This book is for anyone who is interested in any form of creative and reflective writing for any reason – to make something new with words, to communicate something important, as self-expression, self-exploration, as a personal record or journal – or simply because you have to, because nothing else fills that space, because that’s what you do.

   Nonetheless, I am addressing the poet in every writer, and an exploration of poetry forms much of the substance of this book. Poetry, in a way, is a process of distilling, heightening and refining experience, and therefore is a core practice.

   Robert Frost described poetry as ‘a way of remembering what it would impoverish us to forget’; and its place in history has been about just that: it is the oldest form of verbal art, once indistinguishable from storytelling, and universally crucial in the preservation of important cultural wisdom.

   ‘I believe we need good poems,’ says Andrea Hollander Budy, writing in Resurgence 207, ‘because they are both entertaining and useful: entertaining in that they are rooted in the human traditions of telling stories and making music; useful in that they disturb our lives enough to reinforce our humanness.
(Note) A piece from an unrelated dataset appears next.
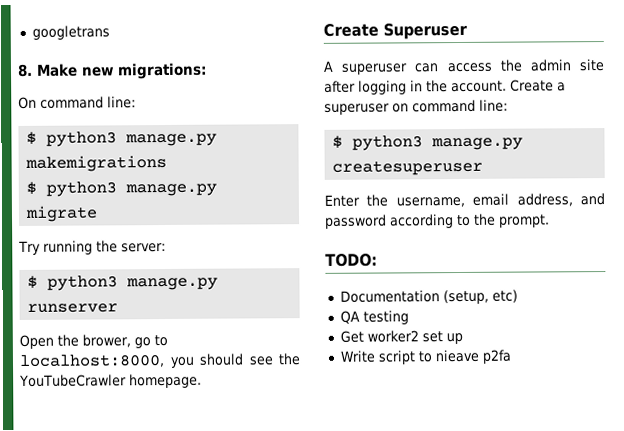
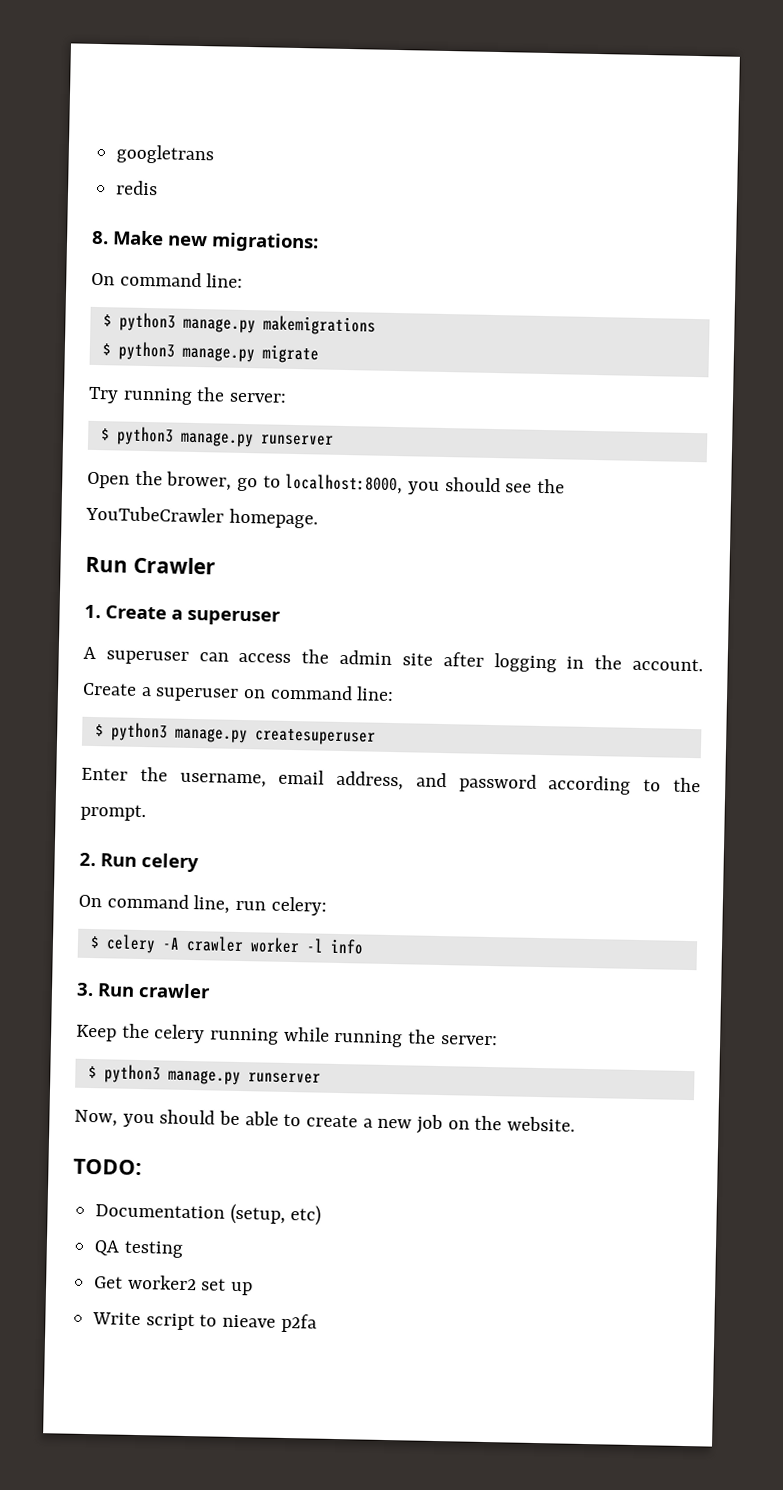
(110, 32) none -> [115,180,159,196] // redis
[323,22,468,40] Create Superuser -> [85,556,216,575] [84,604,281,626] Run Crawler // 1. Create a superuser
(550, 221) none -> [79,852,199,873] [78,893,327,916] [89,934,364,955] [76,982,211,999] [76,1023,498,1048] [87,1064,321,1086] [74,1109,576,1135] // 2. Run celery // On command line, run celery: // $ celery -A crawler worker -l info // 3. Run crawler // Keep the celery running while running the server: // $ python3 manage.py runserver // Now, you should be able to create a new job on the website.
I don’t believe there’s another literature that does it quite like that.

   ‘Poems speak the heart’s language, an aesthetic language that is both spiritual and musical. It is a language that forms questions much better than it poses answers. It cradles the tongue and the heart but exists in the ear... poems provide one of life’s few defences against inevitable grief and intolerable, unfathomable disaster. Yet poetry is equally the language of celebration, of unexpected joy, and of human love...’

   In short, poetry addresses every aspect of being human; and there can be few people who haven’t turned to it as reader or writer, however briefly, at moments of extreme feeling in their lives. For many reasons, and in many ways, poetry goes where other things can’t. Its terrain is unique. It is also crucial, in my view, to the life of the soul, as a revivifying medium, a force for reconnection; perhaps especially in a secular dislocated culture. Peter Abbs says that in the present state of cultural dissipation ‘an inner connection to a larger symbolic world is essential for the imaginative life’. We suffer collectively from a failure of imagination. Without the imaginative life we become, as individuals and as a people, desiccated; and, worse, incapable of empathy. Adrienne Rich says that poetry is a means of saving your life. Poet William Carlos Williams said:



It is difficult

           to get the news from poems

                     yet men die miserably every day

                               for lack

           of what is found there.



My poet friend Brian puts it like this: ‘Liverpool manager Bill Shankley said that football isn’t just a matter of life and death; it’s more important than that. Speaking as a footballer myself, I say that poetry’s even more important than football...’

   Whether or not poetry is your own medium, as a creative writer you will live with a poetic consciousness. This implies a simultaneous immersion in the life of the imagination and the life of the senses. There’s something shamanic about poetry and about poets. A poet flies across the thresholds of many worlds, goes to where the veil is thin, but lives fully in this: he or she also looks deeply, listens deeply, feels, touches and tastes the world in all its moods.       
   The poet conveys through a deep-rootedness in the sensory dimension, the concrete world and the physicality of experience, the existential, the spiritual, and the intangible. The profound is more effective if carried in the simple. If this is done skilfully enough, the poem will carry within it and convey to its audience its own true terrain of subtle non-physical meaning.

   Writing undertaken in this spirit is both a tool to achieve this, and the process itself. How to enhance this practice and ability is the focus of this book.


So writing is both an end in itself and a means to an end, both journey and destination. As I said at the beginning, it may also be a spiritual practice. In some traditions – the bardic, that of Japanese or Chinese sages, the Sufi, the Christian contemplative, the troubadour – poetry has been a crucial aspect of a spiritual path – a container for processing, refining and shedding light on the experience of being human, and of communicating that – both back to oneself and to others. It has its own psychology, spirituality, philosophy, history, cosmography and ecology.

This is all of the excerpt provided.